**Task instructions**
From the data below, retype exactly the lines starting with the one that contains "libgtk2.0-dev xdotool x11-xserver-utils" and ending with the one that contains "uncomment out hdmi_force_hotplug=1", both included.

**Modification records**
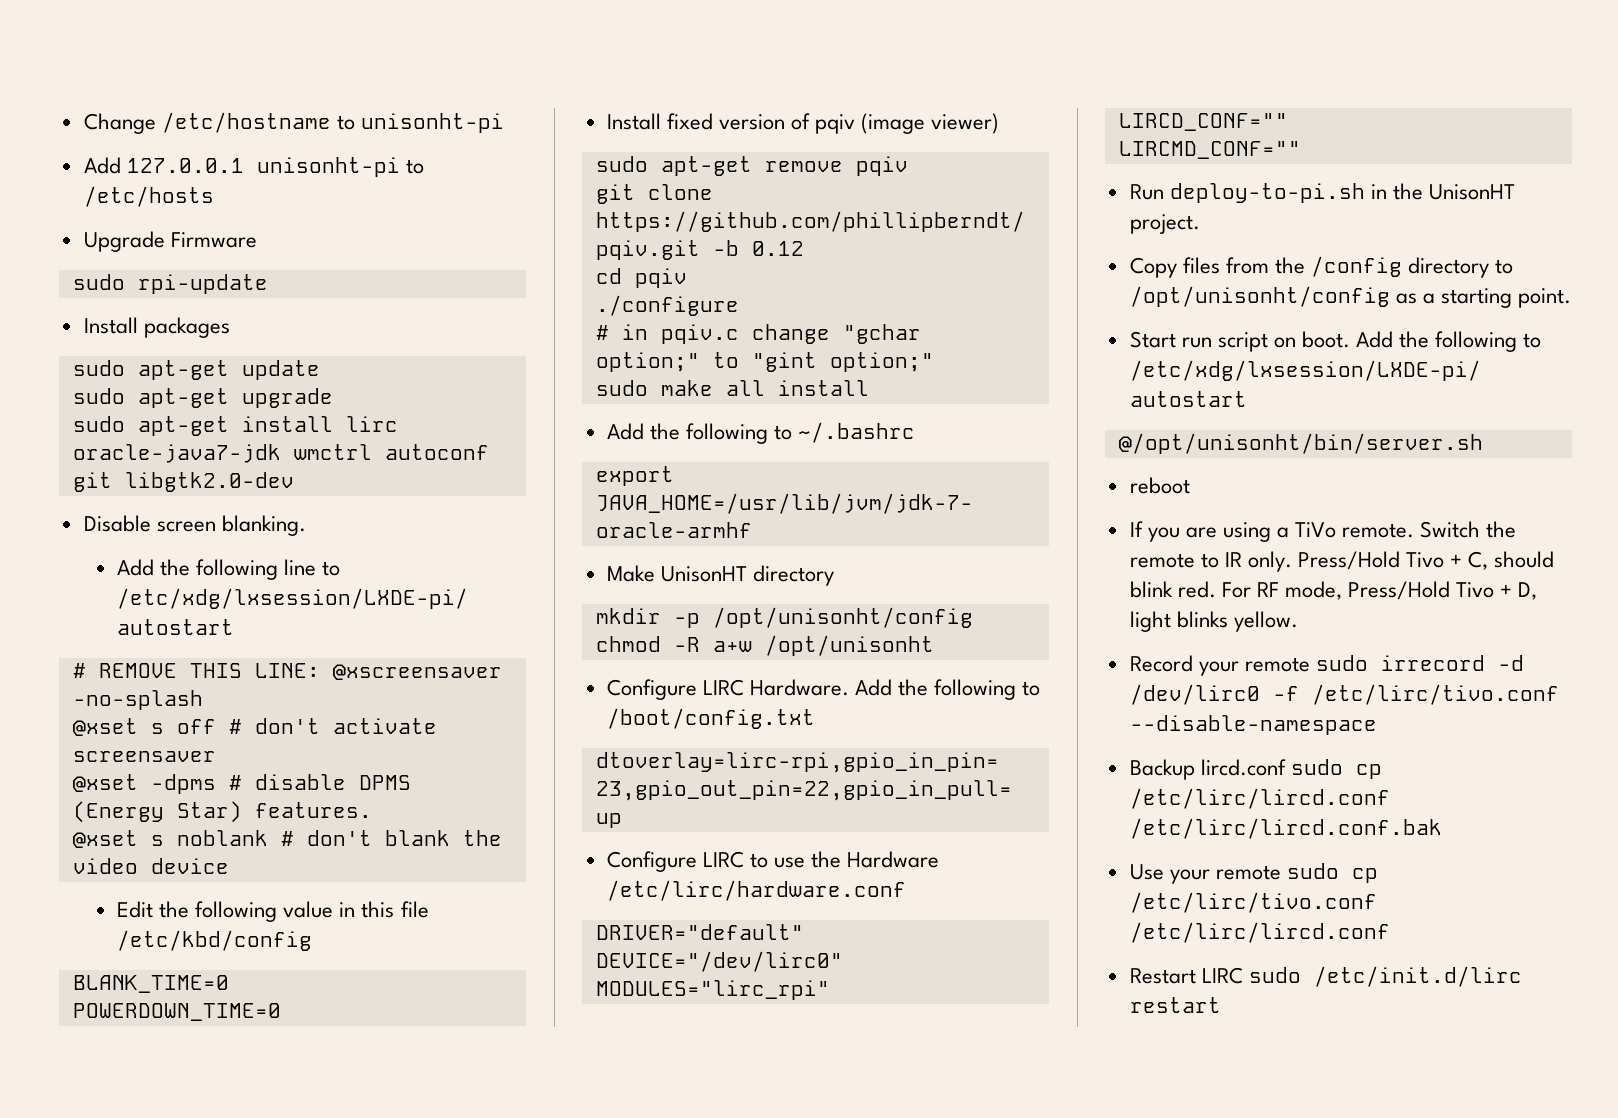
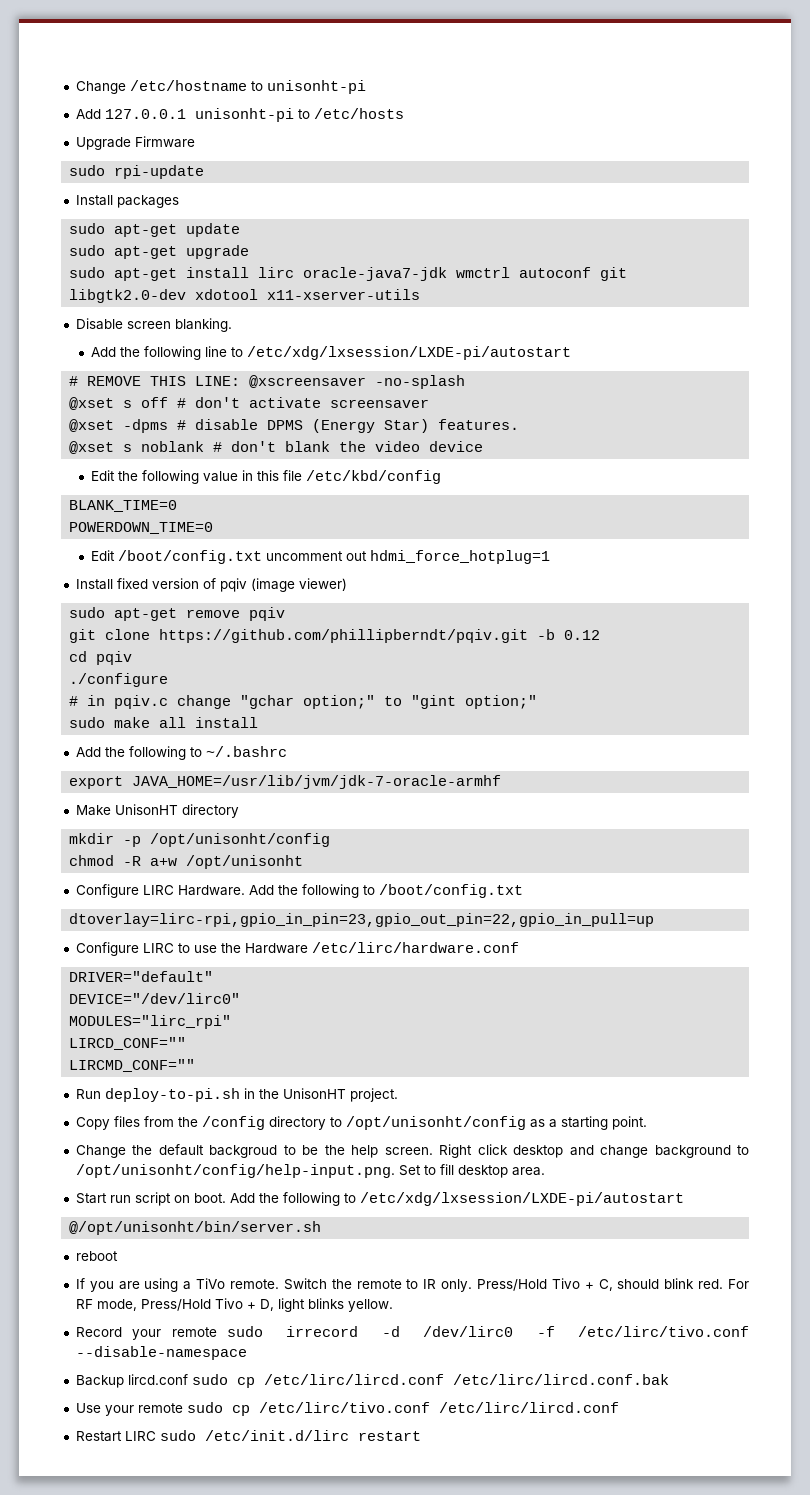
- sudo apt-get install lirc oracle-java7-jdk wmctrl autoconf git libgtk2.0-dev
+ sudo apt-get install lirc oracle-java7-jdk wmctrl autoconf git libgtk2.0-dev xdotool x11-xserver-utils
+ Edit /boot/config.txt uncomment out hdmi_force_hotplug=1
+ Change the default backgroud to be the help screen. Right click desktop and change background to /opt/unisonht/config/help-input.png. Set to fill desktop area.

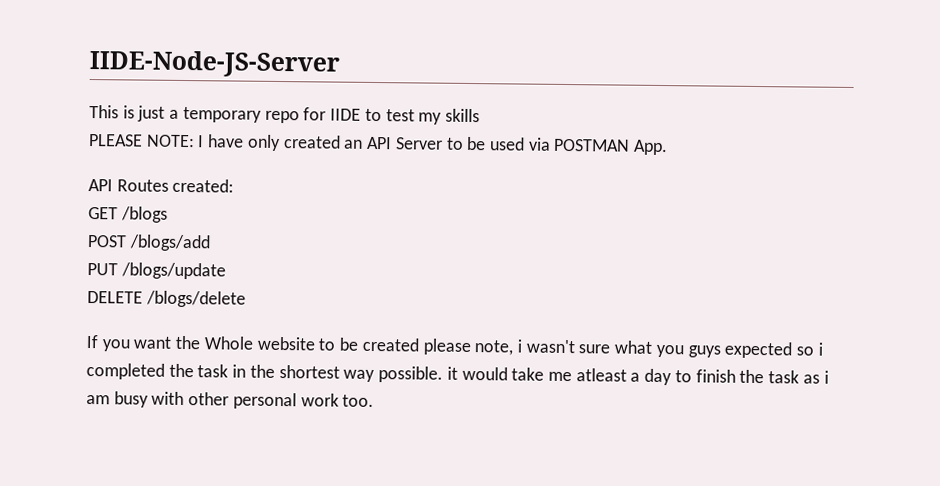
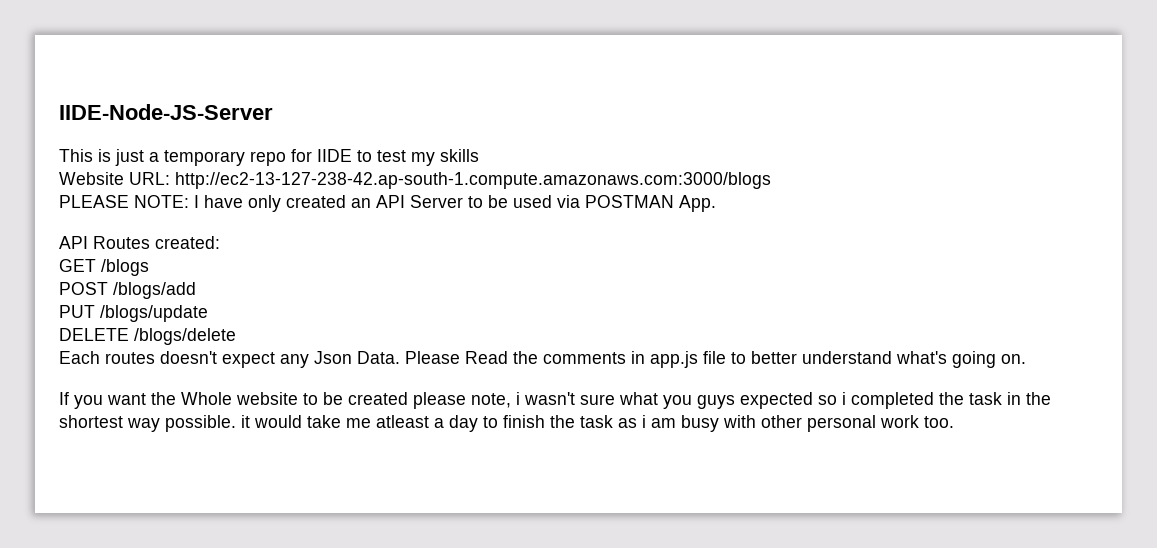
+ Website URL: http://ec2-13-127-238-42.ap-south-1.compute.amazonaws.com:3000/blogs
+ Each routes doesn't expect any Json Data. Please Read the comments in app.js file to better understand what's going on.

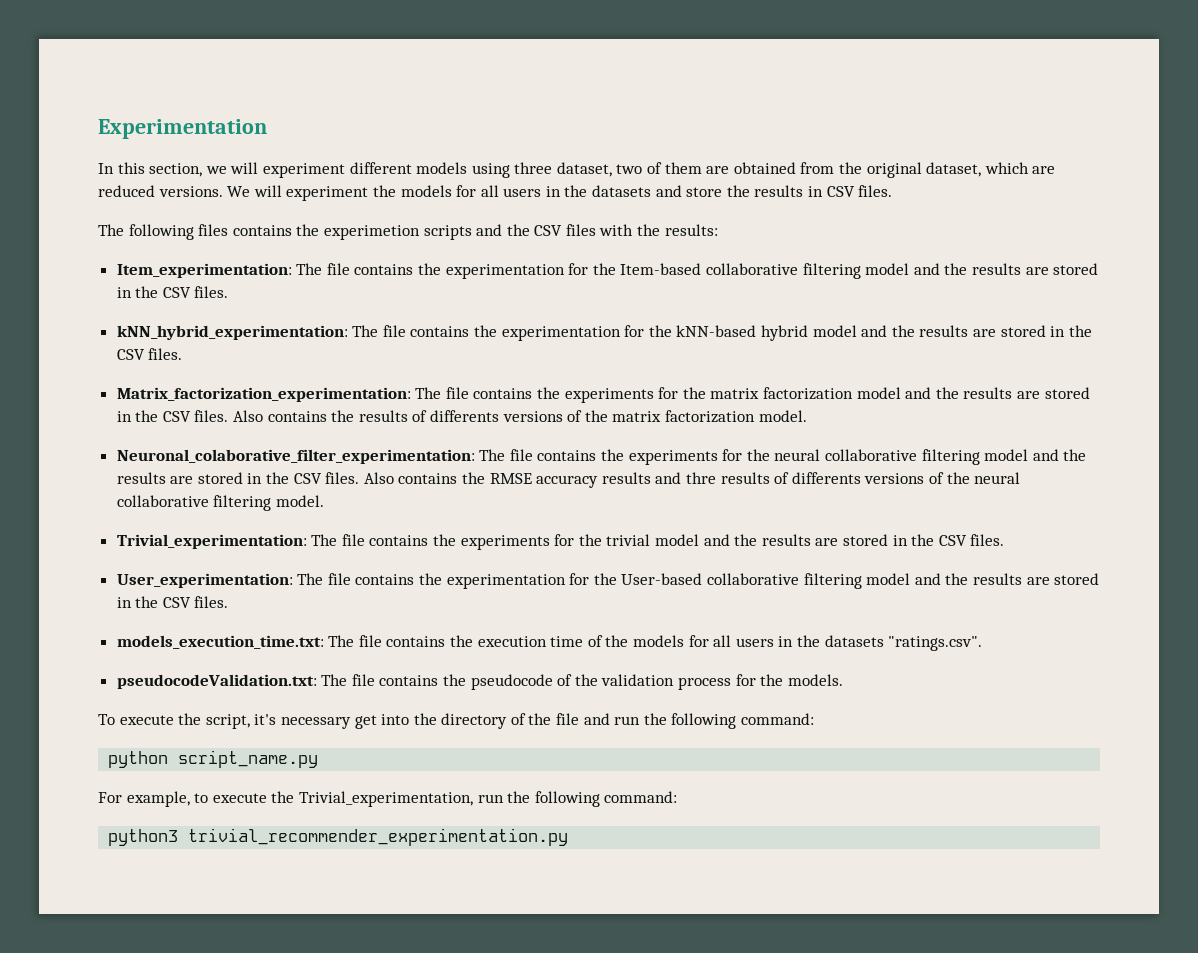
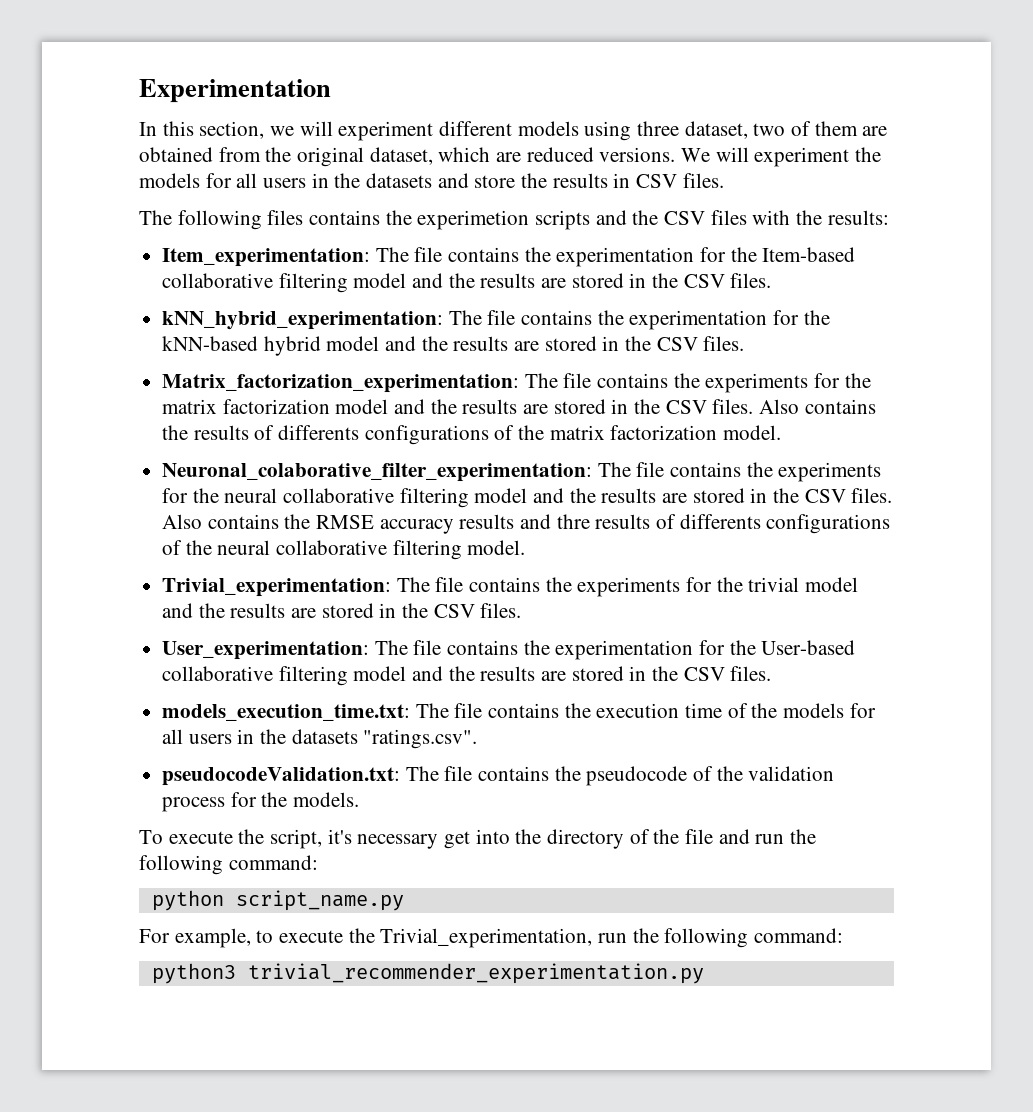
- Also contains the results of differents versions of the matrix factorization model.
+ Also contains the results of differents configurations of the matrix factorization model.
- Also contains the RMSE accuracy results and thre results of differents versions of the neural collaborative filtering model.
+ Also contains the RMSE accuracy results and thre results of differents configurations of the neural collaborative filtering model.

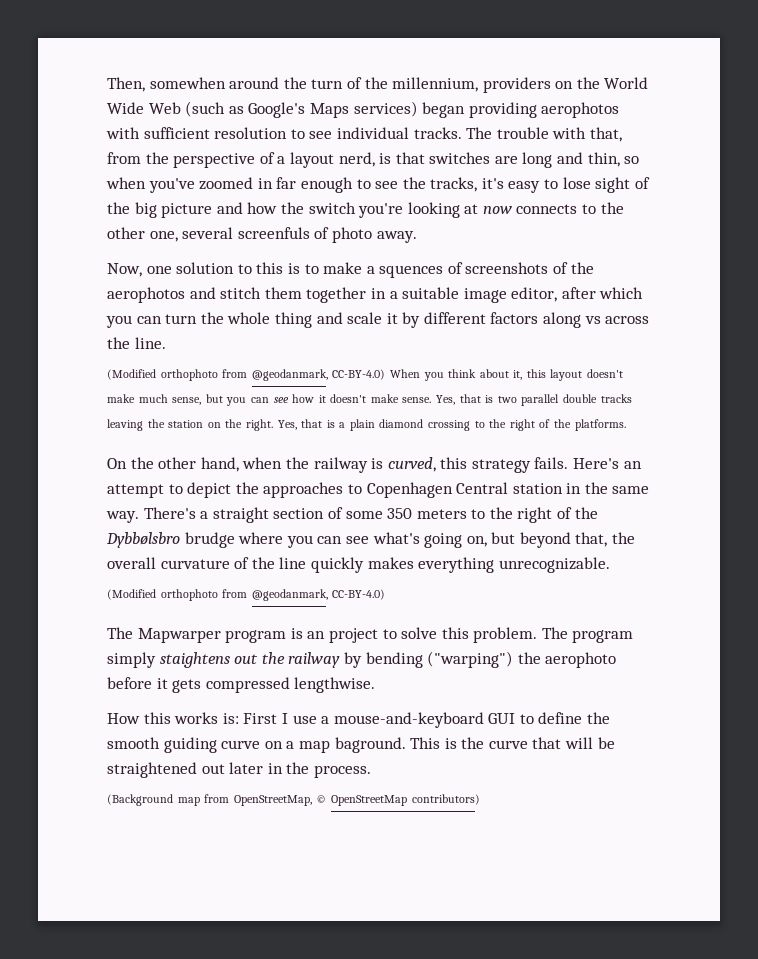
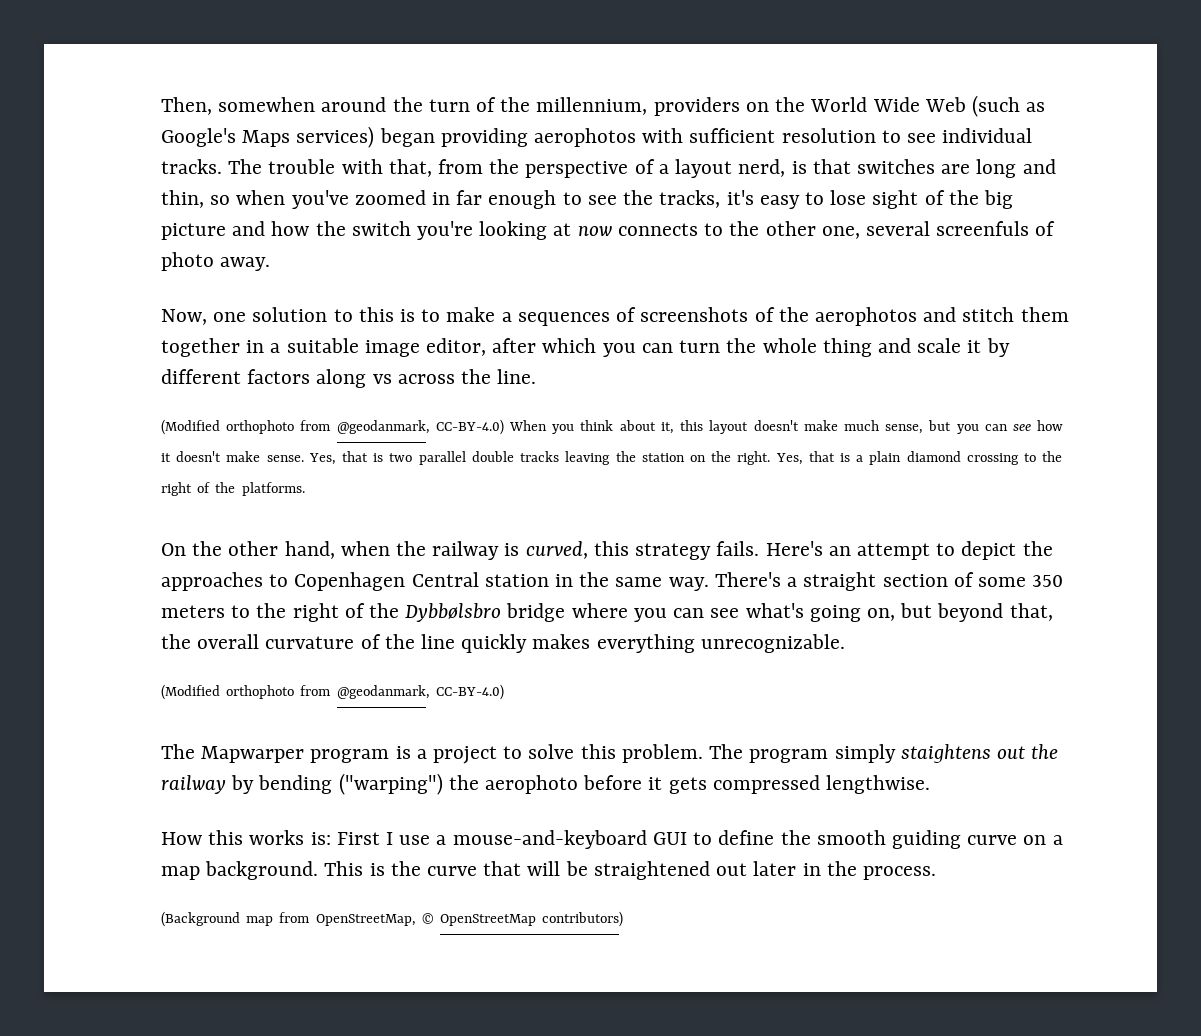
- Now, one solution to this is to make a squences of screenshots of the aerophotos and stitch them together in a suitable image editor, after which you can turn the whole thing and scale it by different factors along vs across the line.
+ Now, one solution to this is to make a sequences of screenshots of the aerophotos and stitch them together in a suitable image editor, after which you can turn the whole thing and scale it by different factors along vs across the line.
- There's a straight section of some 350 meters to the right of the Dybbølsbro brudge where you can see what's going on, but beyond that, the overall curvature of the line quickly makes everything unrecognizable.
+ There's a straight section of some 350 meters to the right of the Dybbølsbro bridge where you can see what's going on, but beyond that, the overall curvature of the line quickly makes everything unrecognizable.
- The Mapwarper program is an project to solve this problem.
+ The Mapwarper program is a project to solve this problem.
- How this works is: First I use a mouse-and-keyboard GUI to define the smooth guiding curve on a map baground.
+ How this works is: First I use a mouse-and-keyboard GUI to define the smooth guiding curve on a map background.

**Answer section**
+ sudo apt-get install lirc oracle-java7-jdk wmctrl autoconf git libgtk2.0-dev xdotool x11-xserver-utils
+ Edit /boot/config.txt uncomment out hdmi_force_hotplug=1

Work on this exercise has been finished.